Young Buyers a Driving Force in Local Homes Market
For the fourth year in a row Generation Y and Millennials made up the largest portion of American home buyers.
Data released by the National Association of Realtors (NAR) showed adults ages 36 and younger represented 34% of home buyers in 2017. While Generation Y are often distinguished from their older counterparts, the NAR refers to both groups collectively as “Millennials.”
The NAR expects the portion of Millennial home buyers to climb to 44% in 2018, said John Armstrong, President of the Bloomington-Normal Association of Realtors and owner of RE/MAX Rising in Bloomington.
“I see it a lot more now than I ever did: the 22-year-old son is living in mom and dad’s basement saving money for his home purchase," said Armstrong.
Historically, Millennials have been slow to enter the market.
"They were much more cautious of the home buying process because this is the first generation in U.S. history that witnessed their parents losing money on the value of their house.”
Millennials have also faced high unemployment and rising student debt. While they had a median student debt balance of $41,200, Millennials had a median income of just $38,000 according to the NAR report.
In the past, Realtors worried the debt-laden, cash-strapped cohort may never leave the rental game, making the US a nation of renters.

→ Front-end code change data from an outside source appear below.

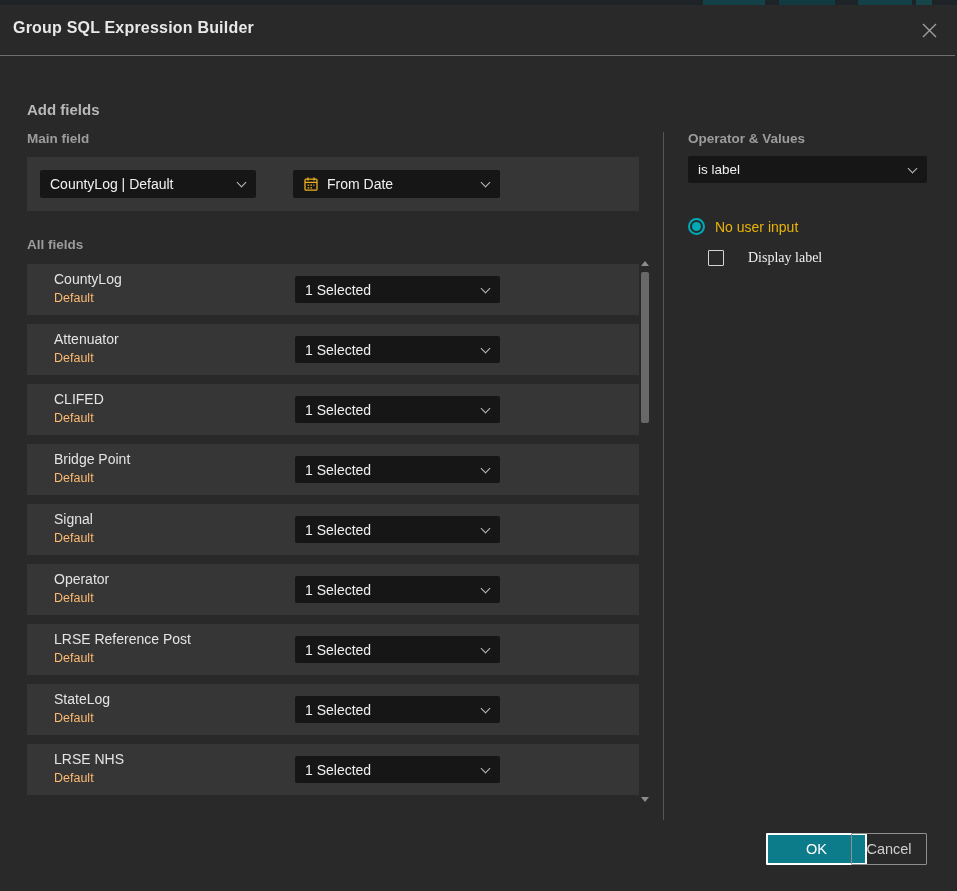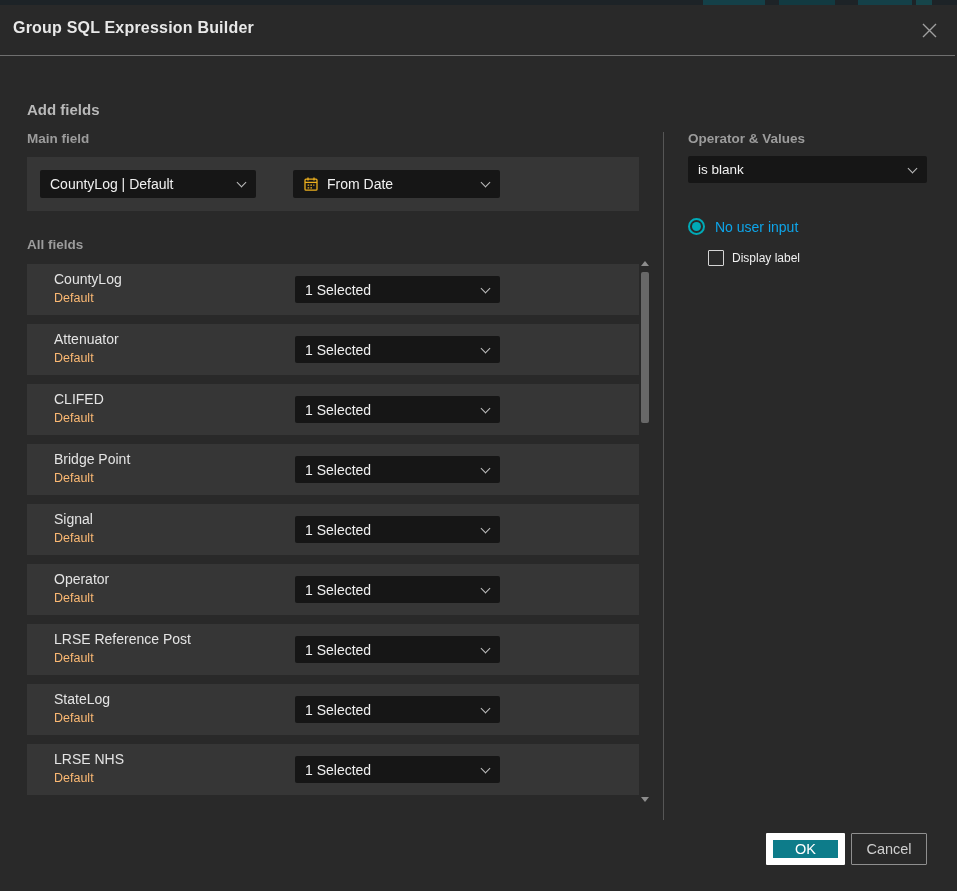"is blank" span.sel-text { text: blank -> label }
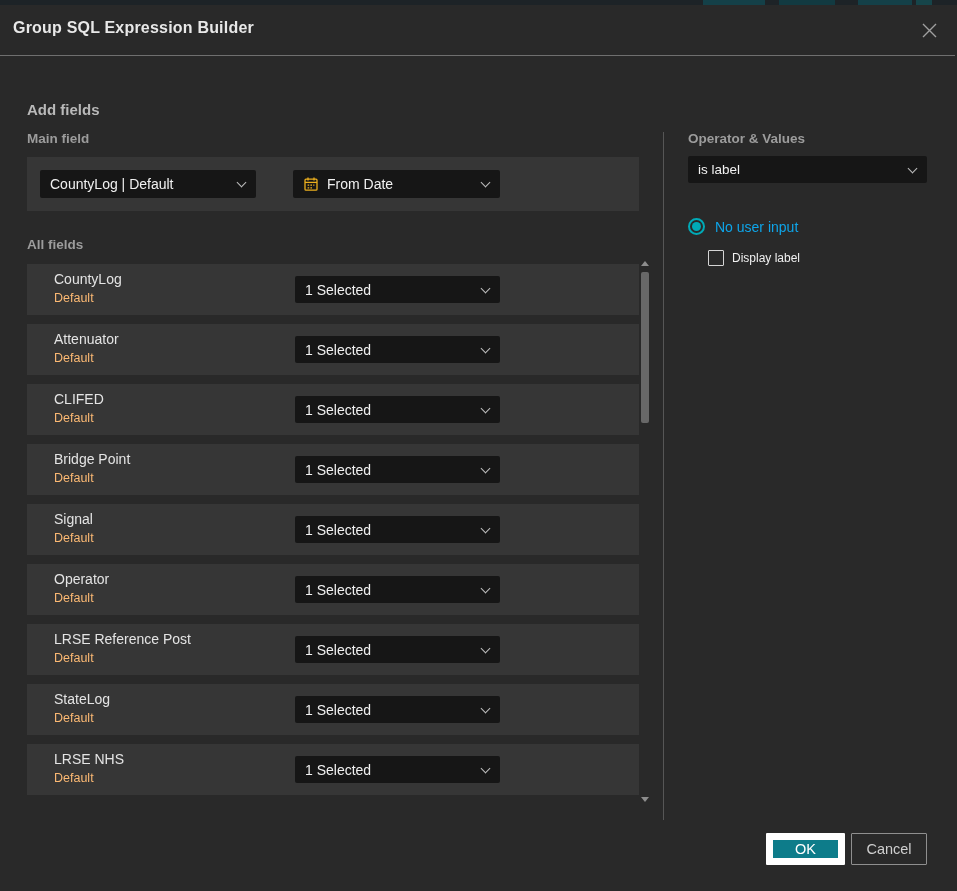"No user input" .radio-label { color: #0ea5e9 -> #eab308 }
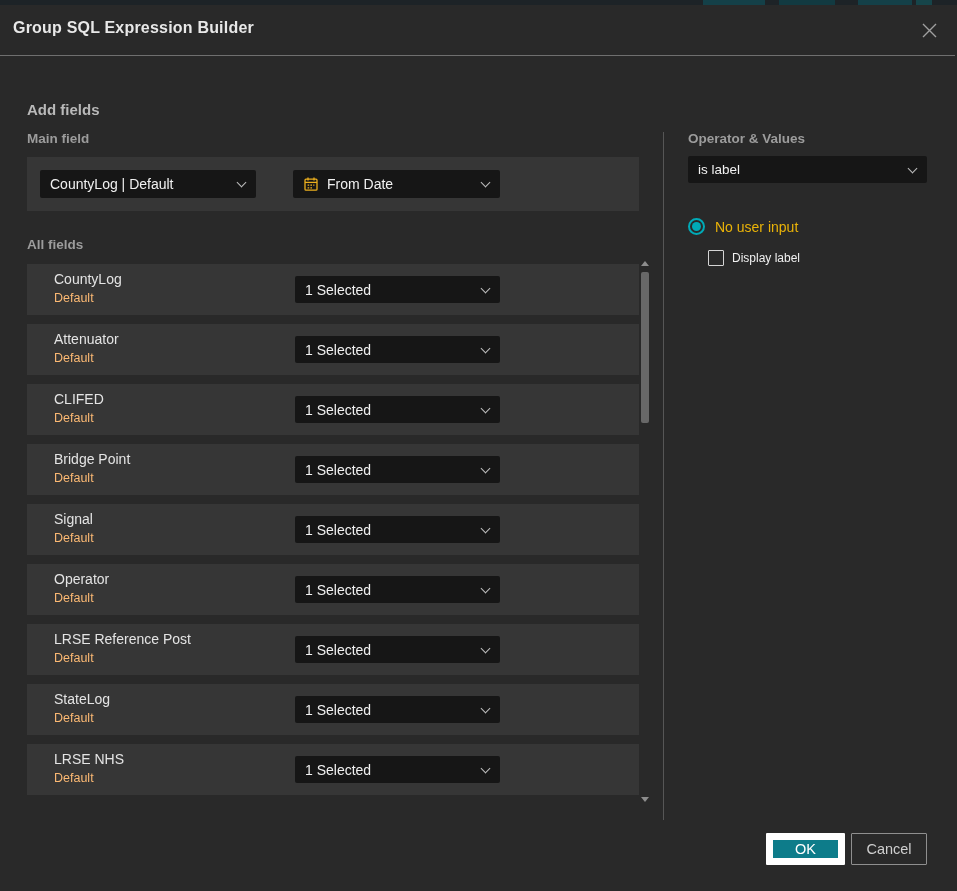"Display label" .check-label { font-family: none -> Liberation Serif, serif; font-size: 12px -> 14px; margin-left: 8px -> 24px }
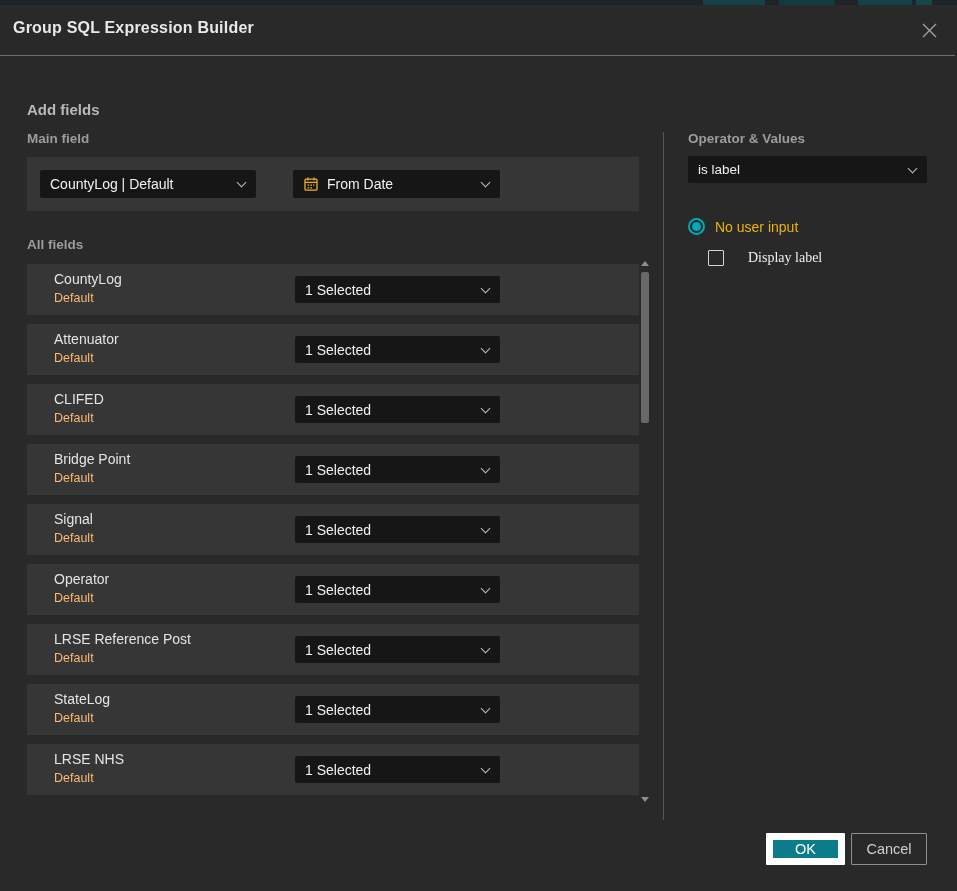"OK" .btn-ok { border: 7px solid #ffffff -> 2px solid #ffffff; width: 79px -> 101px }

Data from the US Census Bureau showed home ownership rose just slightly in 2017 from previous years. At 64% the country is still experiencing some of the lowest home ownership rates since the agency began tracking the metric in 1965.
Armstrong expects Millennial buyers will help boost those numbers this year.
After renting with roommates or living with family for a number of years, many Millennials have saved enough money to make larger down payments on costlier homes than previous generations, Armstrong said.
“I used to think of first-time home buyers as buying $80,000 to $130,000 houses. Now I’ve seen some first-time home buyers going up to $250,000.”
Millennials are well represented among first-time home buyers, at 66% in 2017, the NAR reported.
Changes in lending practices also mean student debt doesn’t have to be the only thing standing between Millennials and home ownership.
“The way our loan officers are looking at student debt now is perhaps a little more borrower-friendly,” Armstrong said. “If we had to wait until Millennials got out of student debt before they bought homes, our economy would be in a lot of trouble.”
Armstrong said already this year buyers have swarmed the local supply of homes between $150,000 and $250,000, the “bread and butter” of Bloomington-Normal’s real estate market.
“For that price range right now, our market is acting like it’s in its peak (from March to mid-June). We had 85 homes on the market and in the last 30 days; 34 of them have sold.”
Continued low inventory and high demand could drive up already-escalating prices in the busy season, meaning buyers will need to be ready to make a quick decision.
“They’ll be involved in multiple offers,” said Armstrong. “They’ll need to have that pre-approval ready to go. They won’t have time to go home and think about it.”
For homeowners planning to sell this spring, now is the time to consider making updates to attract potential buyers, especially if those buyers are likely to be Millennials.
“Millenials are not interested in anything that hasn’t been updated since 1996,” Armstrong said. “Smart home technology is as important to them as having an upgraded bathroom.” They’re also fans of finished hardwood floors, solid countertops and gray tones.